= Uzes (people) =

Extinct Turkic peoples

Uzes were a group of medieval Turkic people in East Europe. They were known as Tork in Russian chronicles. Like most medieval Turkic people, they were Tengrists.

==Early years==
The roots of Uzes can be traced back to Oghuz Yabgu State (750-1055) located to the east of Caspian Sea. Oghuz State was the neighbour of the Khazar Khaganate in the west and north of the Caspian Sea. Oghuz-Khazar relations were not stable. Oghuz State was sometimes an ally and sometimes an enemy of the powerful Khazar Khaganate. In the 10th century a group of Oghuz people fought in the Khazar army. (Dukak, the father of Seljuk was one of them.) They fought mainly against Pechenegs, a rival Turkic people. After the Khazar Khaganate disintegrated, they had to move west because of Kypchaks raids from the east.

==Later years==
In 1054 they settled around Dnieper river. However five years later they were defeated by the Kievan Rus. They further moved west to Danube river where they were repelled by their old enemy the Pechenegs in 1065. After 1065 they paid homage to Byzantine Empire and the Russian princes. Most of them converted to Christianity. They served as soldiers in the Byzantine Empire. During the battle of Manzikert between the Byzantines and the Seljuks in 1071 they served in the right flank of the Byzantine army. However, according to some accounts they switched sides and contributed to the Seljuks victory.

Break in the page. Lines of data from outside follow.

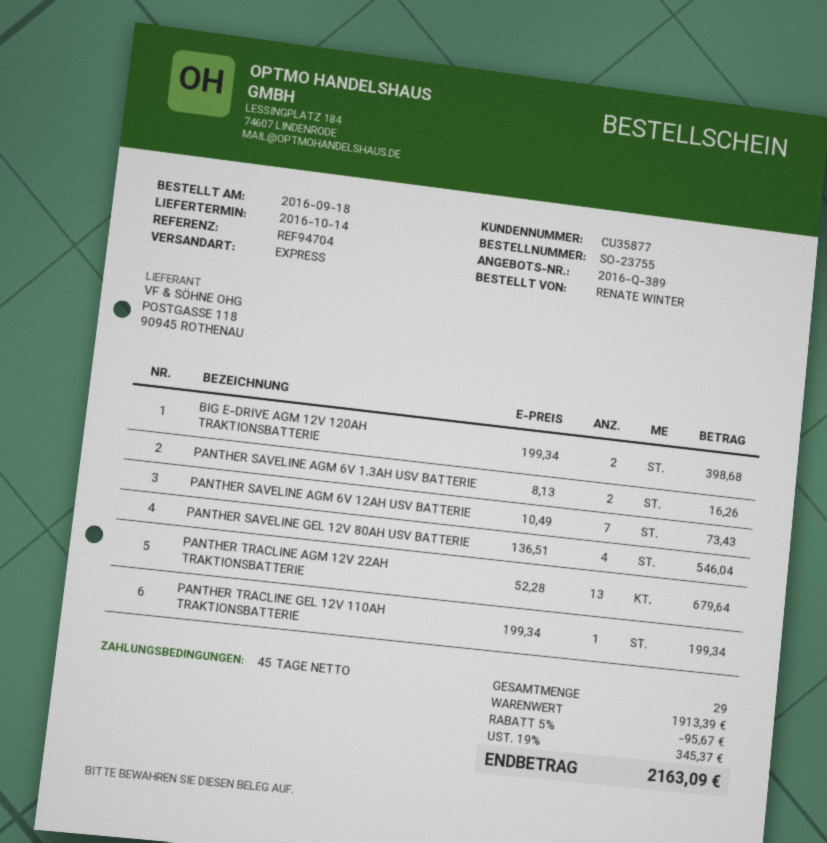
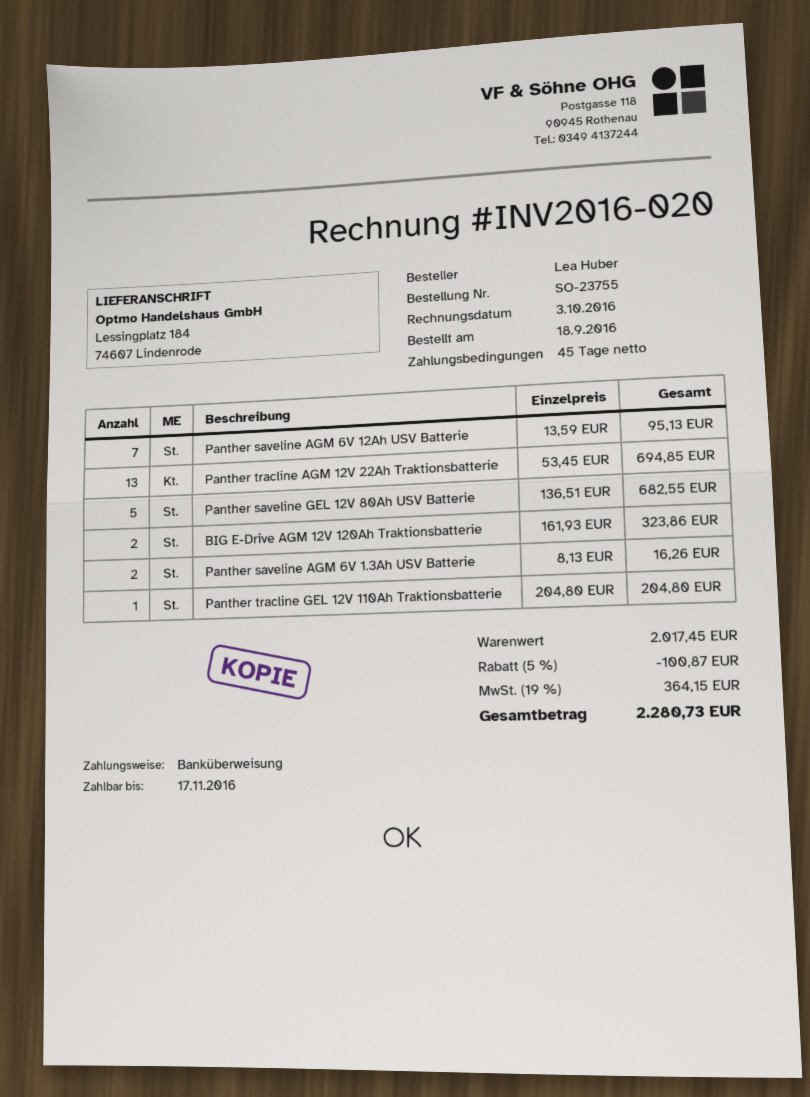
ordered by: RENATE WINTER -> Lea Huber
BIG E-DRIVE AGM 12V 120AH TRAKTIONSBATTERIE: 2 x 199.34 = 398.68 -> 2 x 161.93 = 323.86
PANTHER SAVELINE AGM 6V 12AH USV BATTERIE: 7 x 10.49 = 73.43 -> 7 x 13.59 = 95.13
PANTHER SAVELINE GEL 12V 80AH USV BATTERIE: 4 x 136.51 = 546.04 -> 5 x 136.51 = 682.55
PANTHER TRACLINE AGM 12V 22AH TRAKTIONSBATTERIE: 13 x 52.28 = 679.64 -> 13 x 53.45 = 694.85
PANTHER TRACLINE GEL 12V 110AH TRAKTIONSBATTERIE: 1 x 199.34 = 199.34 -> 1 x 204.80 = 204.80
subtotal: 1913.39 -> 2017.45
discount: 5% = 95.67 -> 5% = 100.87
tax: 19% = 345.37 -> 19% = 364.15
total: 2163.09 -> 2280.73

Uzes settled in Marmara, Western Black Sea, Central Black Sea, Central Anatolia and Thrace, most of them hybrid with Turkmens and assimilated to Muslim Oghuz Turks.

==Aftermath==
Some Turkologists including Vasily Radlov proposed that Gagauz people and some of the Manav People are descendant of Uzes. According to that view the origin of the name Gagauz is Gök Oguz ("Sky Oghuz"). However this view is not universally accepted by other scholars.